Copy each line below exactly and leave the pictures out.

Dataset entries: Begin

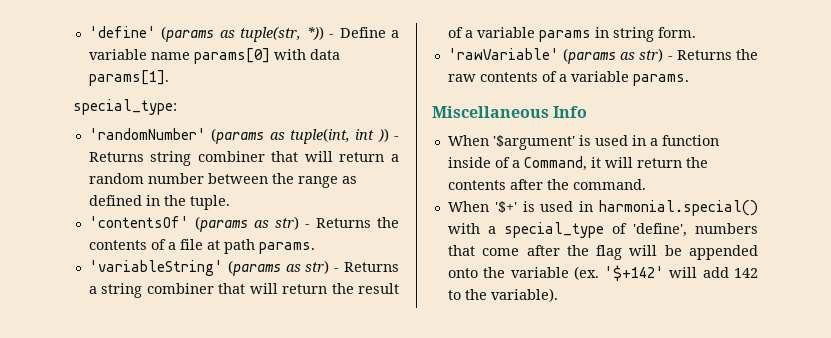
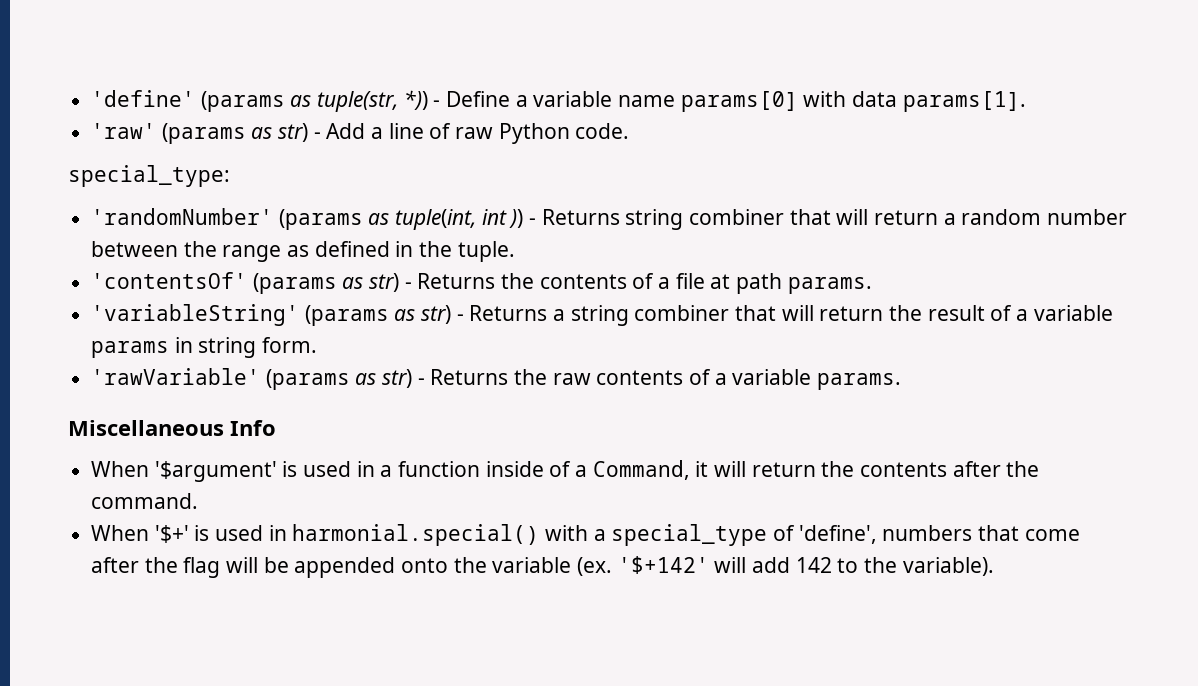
+ 'raw' (params as str) - Add a line of raw Python code.

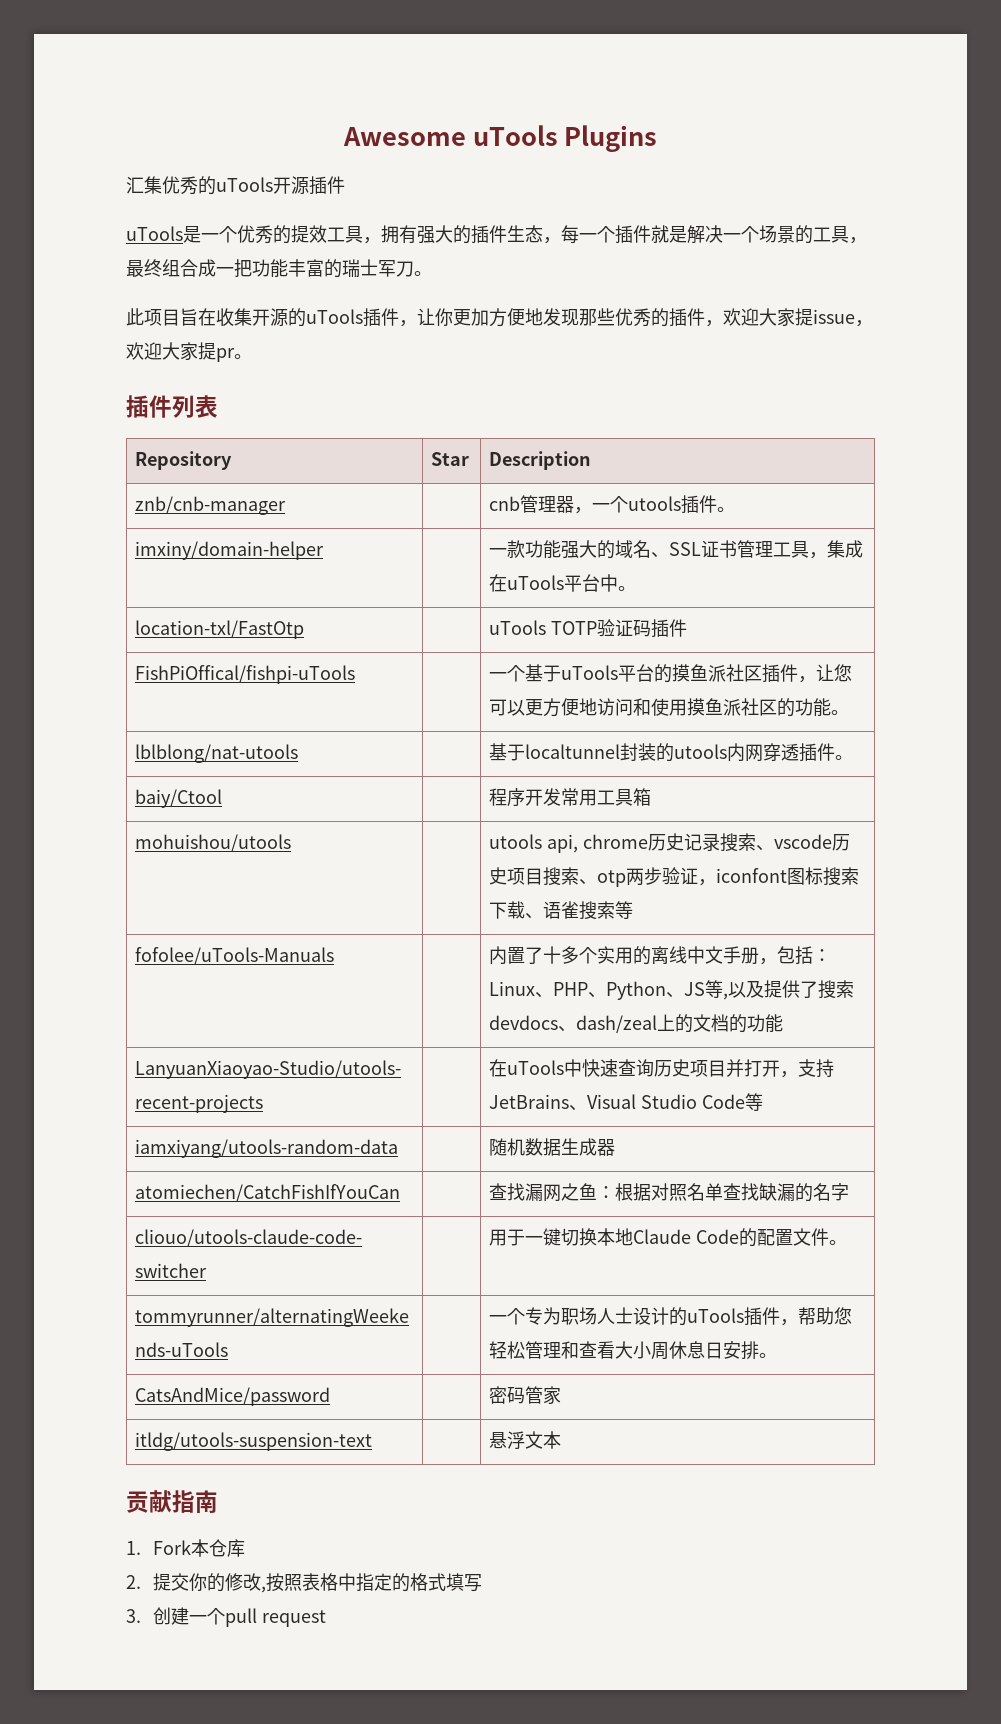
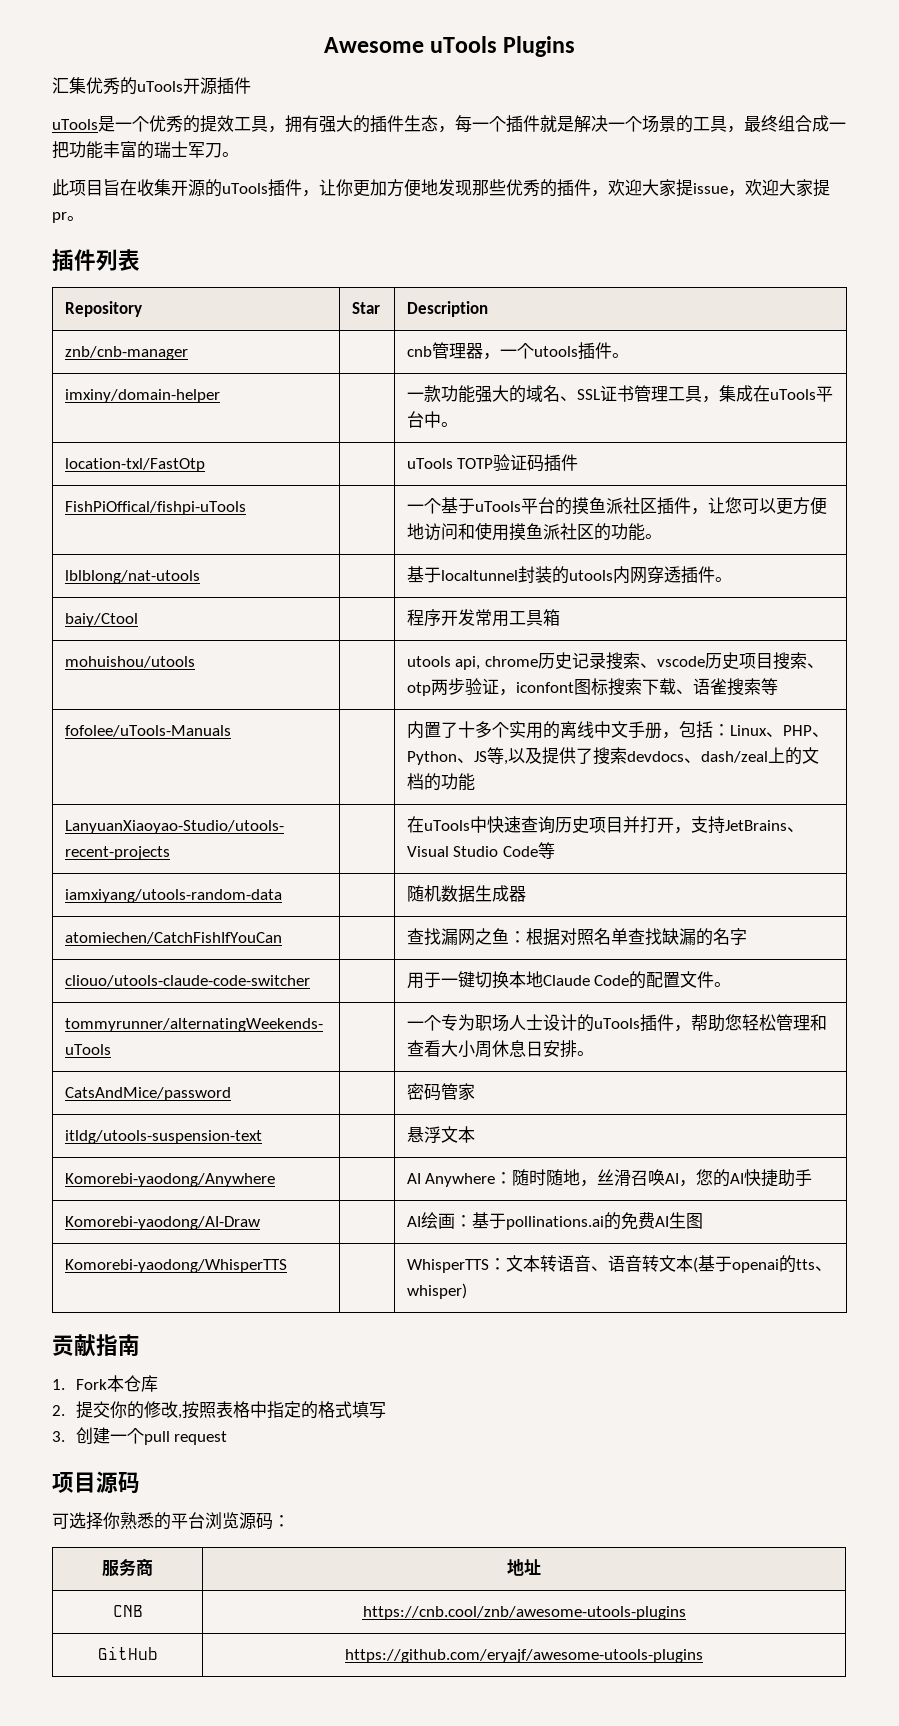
+ Komorebi-yaodong/Anywhere | | AI Anywhere：随时随地，丝滑召唤AI，您的AI快捷助手
+ Komorebi-yaodong/AI-Draw | | AI绘画：基于pollinations.ai的免费AI生图
+ Komorebi-yaodong/WhisperTTS | | WhisperTTS：文本转语音、语音转文本(基于openai的tts、whisper)
+ 项目源码
+ 可选择你熟悉的平台浏览源码：
+ 服务商 | 地址
+ CNB | https://cnb.cool/znb/awesome-utools-plugins
+ GitHub | https://github.com/eryajf/awesome-utools-plugins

Dataset entries: End

# Task output:
+ 'raw' (params as str) - Add a line of raw Python code.

+ Komorebi-yaodong/Anywhere | | AI Anywhere：随时随地，丝滑召唤AI，您的AI快捷助手
+ Komorebi-yaodong/AI-Draw | | AI绘画：基于pollinations.ai的免费AI生图
+ Komorebi-yaodong/WhisperTTS | | WhisperTTS：文本转语音、语音转文本(基于openai的tts、whisper)
+ 项目源码
+ 可选择你熟悉的平台浏览源码：
+ 服务商 | 地址
+ CNB | https://cnb.cool/znb/awesome-utools-plugins
+ GitHub | https://github.com/eryajf/awesome-utools-plugins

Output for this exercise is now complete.